For more than 45 years, the federal government funding to universities has taken advantage of the provincial funding these institutions already receive for education and research. The Feds' funding is credited with research that produces lots of research knowledge and trained personnel (students) ... across the country.
The application success rate problem is a consequence of this approach: there are multiple independent stakeholders - the Feds, the provinces, the universities, and their quite-independent university faculty. The application churn noted in the post results in a dynamic competition of ideas, and the application load is only a minor inconvenience to the federal funding agencies (their grant evaluation costs are minor compared to the application preparation costs). Meanwhile, the organizations who pay for most of the application preparation costs (the provinces and universities) have so far been unwilling to restrict which professors are allowed to apply for funding.

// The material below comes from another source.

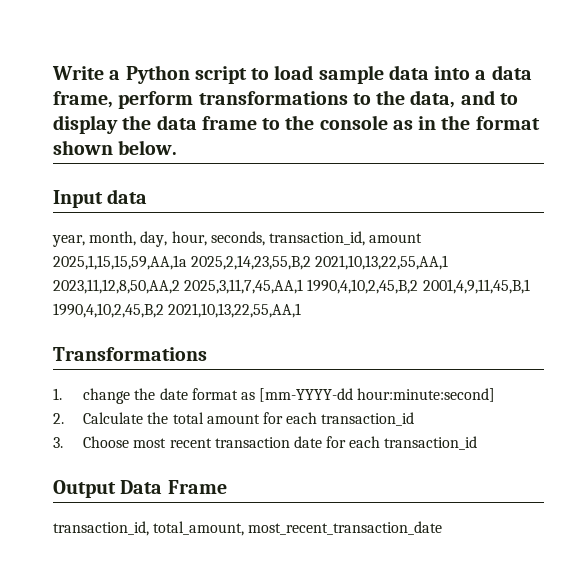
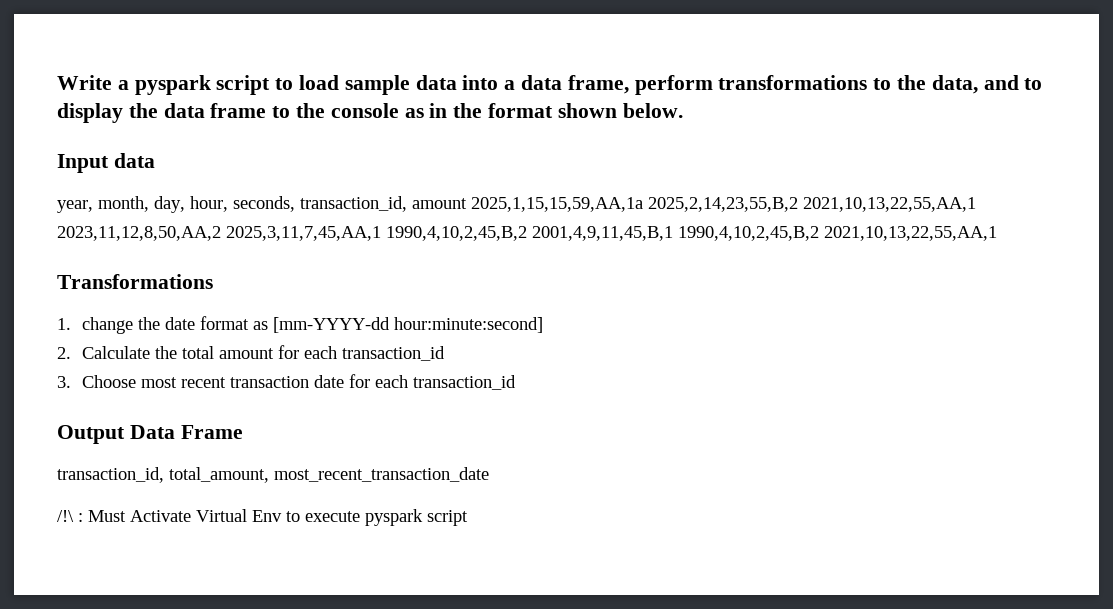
- Write a Python script to load sample data into a data frame, perform transformations to the data, and to display the data frame to the console as in the format shown below.
+ Write a pyspark script to load sample data into a data frame, perform transformations to the data, and to display the data frame to the console as in the format shown below.
+ /!\ : Must Activate Virtual Env to execute pyspark script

On a side note, the post has an interesting estimate of costs to apply for CIHR funding - I was wondering where the estimated costs came from. For another view on the costs of applying for research, this paper has estimates of costs to apply for Australian Medical research funding: "The modified lottery: Formalizing the intrinsic randomness of research funding" by Steven De Peuter and Stijn Conix .
The calculation that it costs $96,000 to secure a $100,000 grant is startling. It highlights a hidden "tax" on research. We track similar complaints in the Hansard records from the House of Commons science committee. Witnesses frequently tell MPs that applying for funding has become a full-time job. However, the government’s Main Estimates (the annual spending plan) never account for this lost time. We are effectively paying our smartest people to fill out paperwork instead of doing science.